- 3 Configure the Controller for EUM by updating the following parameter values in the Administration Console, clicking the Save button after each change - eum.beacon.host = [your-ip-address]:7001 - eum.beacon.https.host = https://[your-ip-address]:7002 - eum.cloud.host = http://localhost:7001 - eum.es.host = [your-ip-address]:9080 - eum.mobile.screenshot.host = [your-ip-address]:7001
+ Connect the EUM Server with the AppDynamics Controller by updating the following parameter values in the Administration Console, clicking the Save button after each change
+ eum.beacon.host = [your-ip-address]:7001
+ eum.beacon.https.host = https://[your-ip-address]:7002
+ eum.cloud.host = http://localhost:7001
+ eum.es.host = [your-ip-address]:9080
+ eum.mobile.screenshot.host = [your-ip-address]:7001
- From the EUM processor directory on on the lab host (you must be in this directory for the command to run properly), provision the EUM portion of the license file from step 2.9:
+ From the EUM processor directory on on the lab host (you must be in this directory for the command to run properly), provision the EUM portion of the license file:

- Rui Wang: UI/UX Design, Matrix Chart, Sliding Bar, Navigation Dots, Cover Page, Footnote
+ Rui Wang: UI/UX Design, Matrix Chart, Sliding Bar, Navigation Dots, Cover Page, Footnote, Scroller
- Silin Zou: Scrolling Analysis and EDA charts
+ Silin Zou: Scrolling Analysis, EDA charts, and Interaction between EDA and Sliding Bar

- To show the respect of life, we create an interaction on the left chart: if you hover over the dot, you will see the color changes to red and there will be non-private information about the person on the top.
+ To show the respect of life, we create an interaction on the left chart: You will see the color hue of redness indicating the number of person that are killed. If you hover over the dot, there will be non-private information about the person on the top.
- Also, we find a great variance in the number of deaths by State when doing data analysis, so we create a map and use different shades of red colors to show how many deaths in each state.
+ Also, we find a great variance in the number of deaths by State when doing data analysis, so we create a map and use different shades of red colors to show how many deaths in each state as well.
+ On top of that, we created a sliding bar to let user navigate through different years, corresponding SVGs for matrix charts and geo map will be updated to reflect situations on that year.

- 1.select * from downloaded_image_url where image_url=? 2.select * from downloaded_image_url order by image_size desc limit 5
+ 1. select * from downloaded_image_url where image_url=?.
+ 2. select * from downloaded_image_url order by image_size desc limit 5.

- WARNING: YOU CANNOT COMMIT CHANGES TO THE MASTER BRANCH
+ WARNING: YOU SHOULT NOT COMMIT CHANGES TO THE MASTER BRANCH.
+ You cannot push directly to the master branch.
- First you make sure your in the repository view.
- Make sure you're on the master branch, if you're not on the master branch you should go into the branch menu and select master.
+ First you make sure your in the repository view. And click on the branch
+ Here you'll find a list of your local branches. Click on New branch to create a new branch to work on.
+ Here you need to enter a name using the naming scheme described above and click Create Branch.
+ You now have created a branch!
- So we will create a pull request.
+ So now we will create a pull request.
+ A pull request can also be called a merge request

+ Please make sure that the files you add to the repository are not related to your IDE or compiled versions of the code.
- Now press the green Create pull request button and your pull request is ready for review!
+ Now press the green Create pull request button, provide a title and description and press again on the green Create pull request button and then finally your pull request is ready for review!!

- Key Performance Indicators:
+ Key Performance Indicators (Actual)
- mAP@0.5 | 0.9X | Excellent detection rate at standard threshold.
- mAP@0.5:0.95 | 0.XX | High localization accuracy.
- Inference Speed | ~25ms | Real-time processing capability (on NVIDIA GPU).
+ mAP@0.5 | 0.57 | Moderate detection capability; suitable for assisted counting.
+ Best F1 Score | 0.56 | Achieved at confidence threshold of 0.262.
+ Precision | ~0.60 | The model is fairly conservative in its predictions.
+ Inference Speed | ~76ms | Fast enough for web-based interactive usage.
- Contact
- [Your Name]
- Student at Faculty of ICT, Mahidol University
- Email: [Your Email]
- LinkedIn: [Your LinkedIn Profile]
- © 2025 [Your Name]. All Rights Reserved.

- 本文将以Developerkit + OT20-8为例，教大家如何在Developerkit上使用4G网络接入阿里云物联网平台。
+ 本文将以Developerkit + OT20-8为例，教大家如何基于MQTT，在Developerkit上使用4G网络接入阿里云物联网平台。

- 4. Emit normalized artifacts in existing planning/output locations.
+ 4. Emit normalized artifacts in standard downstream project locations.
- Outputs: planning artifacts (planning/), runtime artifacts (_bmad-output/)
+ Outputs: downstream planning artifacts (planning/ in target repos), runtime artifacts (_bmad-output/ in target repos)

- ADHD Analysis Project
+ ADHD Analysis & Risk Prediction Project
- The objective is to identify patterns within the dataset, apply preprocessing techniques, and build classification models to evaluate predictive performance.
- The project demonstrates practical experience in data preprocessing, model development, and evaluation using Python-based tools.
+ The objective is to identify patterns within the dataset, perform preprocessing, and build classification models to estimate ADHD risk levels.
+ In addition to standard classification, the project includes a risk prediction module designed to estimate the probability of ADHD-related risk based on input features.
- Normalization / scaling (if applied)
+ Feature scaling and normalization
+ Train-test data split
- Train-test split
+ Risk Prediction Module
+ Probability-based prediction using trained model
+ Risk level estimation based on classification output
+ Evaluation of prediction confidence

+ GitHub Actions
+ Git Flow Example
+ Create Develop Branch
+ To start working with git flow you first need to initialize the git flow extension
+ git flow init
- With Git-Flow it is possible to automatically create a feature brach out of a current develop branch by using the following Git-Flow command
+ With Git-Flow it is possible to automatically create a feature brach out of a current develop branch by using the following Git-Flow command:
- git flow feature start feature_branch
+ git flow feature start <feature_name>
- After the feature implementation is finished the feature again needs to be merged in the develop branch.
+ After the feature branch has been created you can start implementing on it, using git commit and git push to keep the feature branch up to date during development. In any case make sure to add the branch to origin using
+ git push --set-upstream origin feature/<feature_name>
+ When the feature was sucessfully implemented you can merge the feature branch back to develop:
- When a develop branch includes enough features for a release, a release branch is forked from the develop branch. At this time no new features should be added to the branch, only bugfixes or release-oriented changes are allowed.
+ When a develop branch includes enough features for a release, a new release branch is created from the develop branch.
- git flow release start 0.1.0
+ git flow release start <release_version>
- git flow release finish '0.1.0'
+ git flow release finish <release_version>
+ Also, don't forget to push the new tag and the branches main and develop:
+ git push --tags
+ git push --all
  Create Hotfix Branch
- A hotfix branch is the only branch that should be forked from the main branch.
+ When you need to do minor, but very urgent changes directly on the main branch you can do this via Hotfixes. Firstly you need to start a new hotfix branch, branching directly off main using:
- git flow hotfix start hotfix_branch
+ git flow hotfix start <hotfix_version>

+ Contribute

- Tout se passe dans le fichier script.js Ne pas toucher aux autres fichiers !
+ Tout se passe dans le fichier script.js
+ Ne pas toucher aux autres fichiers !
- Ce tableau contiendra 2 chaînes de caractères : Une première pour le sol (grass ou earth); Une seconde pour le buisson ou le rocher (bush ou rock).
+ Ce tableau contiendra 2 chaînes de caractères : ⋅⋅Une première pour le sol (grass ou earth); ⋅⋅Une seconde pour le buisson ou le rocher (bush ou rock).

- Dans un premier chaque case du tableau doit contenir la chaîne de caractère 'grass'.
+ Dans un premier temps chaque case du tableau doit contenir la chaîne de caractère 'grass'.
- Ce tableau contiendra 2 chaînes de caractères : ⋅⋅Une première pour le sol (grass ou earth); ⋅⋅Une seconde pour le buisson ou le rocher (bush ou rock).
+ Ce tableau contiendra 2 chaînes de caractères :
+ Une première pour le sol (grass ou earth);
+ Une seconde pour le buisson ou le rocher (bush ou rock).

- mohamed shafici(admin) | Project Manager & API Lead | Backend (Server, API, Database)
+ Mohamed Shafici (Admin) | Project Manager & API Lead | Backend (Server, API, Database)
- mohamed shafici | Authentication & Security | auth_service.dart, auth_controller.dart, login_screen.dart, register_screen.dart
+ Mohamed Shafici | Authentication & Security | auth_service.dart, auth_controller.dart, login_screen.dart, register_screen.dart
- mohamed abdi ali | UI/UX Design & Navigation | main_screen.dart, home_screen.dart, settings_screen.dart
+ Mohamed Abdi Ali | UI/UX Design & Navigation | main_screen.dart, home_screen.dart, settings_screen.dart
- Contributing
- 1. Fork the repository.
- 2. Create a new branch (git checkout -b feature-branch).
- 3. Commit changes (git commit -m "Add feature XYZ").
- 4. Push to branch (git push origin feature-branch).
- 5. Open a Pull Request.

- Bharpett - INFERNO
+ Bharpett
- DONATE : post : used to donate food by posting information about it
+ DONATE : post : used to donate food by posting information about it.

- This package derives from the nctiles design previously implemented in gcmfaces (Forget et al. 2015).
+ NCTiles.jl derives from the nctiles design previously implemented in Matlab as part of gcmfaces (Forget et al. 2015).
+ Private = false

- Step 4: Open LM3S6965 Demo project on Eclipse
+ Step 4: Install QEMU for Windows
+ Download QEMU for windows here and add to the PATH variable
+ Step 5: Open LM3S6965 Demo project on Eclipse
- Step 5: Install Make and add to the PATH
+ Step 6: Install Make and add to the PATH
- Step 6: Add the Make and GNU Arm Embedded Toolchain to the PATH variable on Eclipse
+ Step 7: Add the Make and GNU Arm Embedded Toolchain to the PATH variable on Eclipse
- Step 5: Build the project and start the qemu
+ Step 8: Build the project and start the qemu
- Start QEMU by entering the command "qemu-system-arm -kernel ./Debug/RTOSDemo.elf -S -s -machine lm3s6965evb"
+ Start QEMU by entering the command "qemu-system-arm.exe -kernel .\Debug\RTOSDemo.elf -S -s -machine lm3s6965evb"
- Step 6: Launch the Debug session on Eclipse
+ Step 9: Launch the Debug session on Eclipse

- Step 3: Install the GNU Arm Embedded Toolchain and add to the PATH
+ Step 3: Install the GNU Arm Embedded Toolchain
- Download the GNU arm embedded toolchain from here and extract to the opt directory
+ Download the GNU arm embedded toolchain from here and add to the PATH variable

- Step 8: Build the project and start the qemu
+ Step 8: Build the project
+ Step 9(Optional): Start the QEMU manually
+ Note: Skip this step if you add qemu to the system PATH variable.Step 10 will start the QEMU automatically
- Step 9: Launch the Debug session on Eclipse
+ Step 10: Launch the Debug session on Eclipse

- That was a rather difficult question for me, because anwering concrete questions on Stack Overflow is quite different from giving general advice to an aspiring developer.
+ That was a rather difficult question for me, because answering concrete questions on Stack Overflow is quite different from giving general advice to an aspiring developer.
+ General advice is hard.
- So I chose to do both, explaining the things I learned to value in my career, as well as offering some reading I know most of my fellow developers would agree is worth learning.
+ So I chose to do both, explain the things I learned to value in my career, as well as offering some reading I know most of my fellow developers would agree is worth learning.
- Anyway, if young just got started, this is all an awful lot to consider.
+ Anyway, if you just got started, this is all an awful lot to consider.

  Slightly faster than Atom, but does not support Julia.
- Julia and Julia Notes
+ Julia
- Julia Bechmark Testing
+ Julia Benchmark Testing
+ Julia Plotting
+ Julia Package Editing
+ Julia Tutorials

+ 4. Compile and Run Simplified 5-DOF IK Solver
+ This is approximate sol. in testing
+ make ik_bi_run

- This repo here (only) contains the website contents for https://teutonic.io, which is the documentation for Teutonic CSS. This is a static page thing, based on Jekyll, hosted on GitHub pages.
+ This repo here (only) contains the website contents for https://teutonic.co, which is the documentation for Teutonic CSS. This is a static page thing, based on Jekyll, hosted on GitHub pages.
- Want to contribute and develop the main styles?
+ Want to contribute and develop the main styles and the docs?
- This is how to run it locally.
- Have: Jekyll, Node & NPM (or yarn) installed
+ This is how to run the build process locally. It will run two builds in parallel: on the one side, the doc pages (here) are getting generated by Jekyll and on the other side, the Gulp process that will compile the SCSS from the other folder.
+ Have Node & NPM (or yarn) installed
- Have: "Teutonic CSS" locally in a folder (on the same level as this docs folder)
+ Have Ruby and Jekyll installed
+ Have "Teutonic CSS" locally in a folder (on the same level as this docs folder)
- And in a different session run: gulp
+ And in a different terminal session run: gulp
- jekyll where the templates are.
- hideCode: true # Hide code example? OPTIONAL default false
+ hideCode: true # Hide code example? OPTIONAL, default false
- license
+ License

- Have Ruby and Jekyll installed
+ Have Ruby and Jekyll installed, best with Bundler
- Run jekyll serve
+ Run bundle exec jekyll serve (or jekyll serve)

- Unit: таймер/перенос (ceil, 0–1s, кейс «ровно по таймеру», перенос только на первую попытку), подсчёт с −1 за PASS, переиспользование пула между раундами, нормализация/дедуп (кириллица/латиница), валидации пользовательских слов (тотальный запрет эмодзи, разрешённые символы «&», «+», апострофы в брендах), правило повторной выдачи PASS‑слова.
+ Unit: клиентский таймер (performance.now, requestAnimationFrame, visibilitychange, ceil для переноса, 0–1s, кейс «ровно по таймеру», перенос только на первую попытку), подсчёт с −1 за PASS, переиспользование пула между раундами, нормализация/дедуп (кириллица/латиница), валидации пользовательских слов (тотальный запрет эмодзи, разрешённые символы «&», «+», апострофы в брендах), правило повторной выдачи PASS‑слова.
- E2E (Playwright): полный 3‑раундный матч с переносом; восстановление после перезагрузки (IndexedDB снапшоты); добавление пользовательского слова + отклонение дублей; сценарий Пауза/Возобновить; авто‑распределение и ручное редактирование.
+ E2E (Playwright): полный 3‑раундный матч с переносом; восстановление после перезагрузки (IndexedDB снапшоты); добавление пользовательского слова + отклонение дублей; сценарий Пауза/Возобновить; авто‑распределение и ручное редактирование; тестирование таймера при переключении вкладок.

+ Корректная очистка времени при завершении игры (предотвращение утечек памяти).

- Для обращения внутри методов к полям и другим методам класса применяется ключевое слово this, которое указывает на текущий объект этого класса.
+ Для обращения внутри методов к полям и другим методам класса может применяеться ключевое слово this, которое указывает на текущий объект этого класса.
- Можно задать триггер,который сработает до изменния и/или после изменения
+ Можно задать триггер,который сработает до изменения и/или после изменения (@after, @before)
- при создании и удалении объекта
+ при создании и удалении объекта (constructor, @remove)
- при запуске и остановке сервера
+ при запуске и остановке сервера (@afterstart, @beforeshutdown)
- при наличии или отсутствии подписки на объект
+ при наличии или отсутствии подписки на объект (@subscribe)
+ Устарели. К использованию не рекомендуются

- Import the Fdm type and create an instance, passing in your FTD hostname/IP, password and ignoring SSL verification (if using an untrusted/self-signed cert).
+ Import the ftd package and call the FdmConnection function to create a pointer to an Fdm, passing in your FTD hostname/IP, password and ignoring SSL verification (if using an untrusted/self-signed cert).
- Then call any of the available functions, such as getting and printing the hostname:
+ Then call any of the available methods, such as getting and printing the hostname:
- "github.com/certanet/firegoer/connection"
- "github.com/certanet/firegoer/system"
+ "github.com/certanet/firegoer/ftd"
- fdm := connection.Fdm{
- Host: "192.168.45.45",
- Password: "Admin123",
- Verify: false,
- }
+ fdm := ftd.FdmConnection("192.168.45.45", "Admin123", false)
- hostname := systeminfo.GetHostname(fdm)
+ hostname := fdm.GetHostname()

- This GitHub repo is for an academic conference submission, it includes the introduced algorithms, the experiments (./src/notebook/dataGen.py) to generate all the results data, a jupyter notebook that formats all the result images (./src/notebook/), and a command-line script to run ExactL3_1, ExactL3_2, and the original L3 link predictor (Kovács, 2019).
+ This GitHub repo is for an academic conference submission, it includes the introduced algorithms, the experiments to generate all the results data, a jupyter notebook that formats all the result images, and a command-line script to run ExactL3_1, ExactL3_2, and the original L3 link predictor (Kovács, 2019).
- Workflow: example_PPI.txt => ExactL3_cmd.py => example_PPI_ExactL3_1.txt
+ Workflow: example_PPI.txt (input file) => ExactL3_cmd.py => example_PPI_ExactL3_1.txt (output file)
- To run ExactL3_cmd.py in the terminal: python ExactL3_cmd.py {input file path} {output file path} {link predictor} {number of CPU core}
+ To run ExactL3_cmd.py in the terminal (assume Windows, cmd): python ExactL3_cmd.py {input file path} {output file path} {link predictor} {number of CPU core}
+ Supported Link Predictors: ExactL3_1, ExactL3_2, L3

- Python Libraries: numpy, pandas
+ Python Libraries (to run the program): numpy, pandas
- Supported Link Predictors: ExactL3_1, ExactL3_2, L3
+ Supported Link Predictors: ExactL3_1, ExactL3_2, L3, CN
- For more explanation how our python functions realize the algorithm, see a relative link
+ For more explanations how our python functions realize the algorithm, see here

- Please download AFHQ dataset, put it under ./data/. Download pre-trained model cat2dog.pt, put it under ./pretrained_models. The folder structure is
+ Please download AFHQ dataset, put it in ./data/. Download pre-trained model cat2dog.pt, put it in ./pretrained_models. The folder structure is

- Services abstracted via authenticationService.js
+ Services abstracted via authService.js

----

▸ Work to complete
Restate word for word the lines in the material above from the one with "scaling and normalization" to the one with "Git Flow Example"; both of those lines count, and nothing else does.

▸ Problem solution
+ Feature scaling and normalization
+ Train-test data split
- Train-test split
+ Risk Prediction Module
+ Probability-based prediction using trained model
+ Risk level estimation based on classification output
+ Evaluation of prediction confidence

+ GitHub Actions
+ Git Flow Example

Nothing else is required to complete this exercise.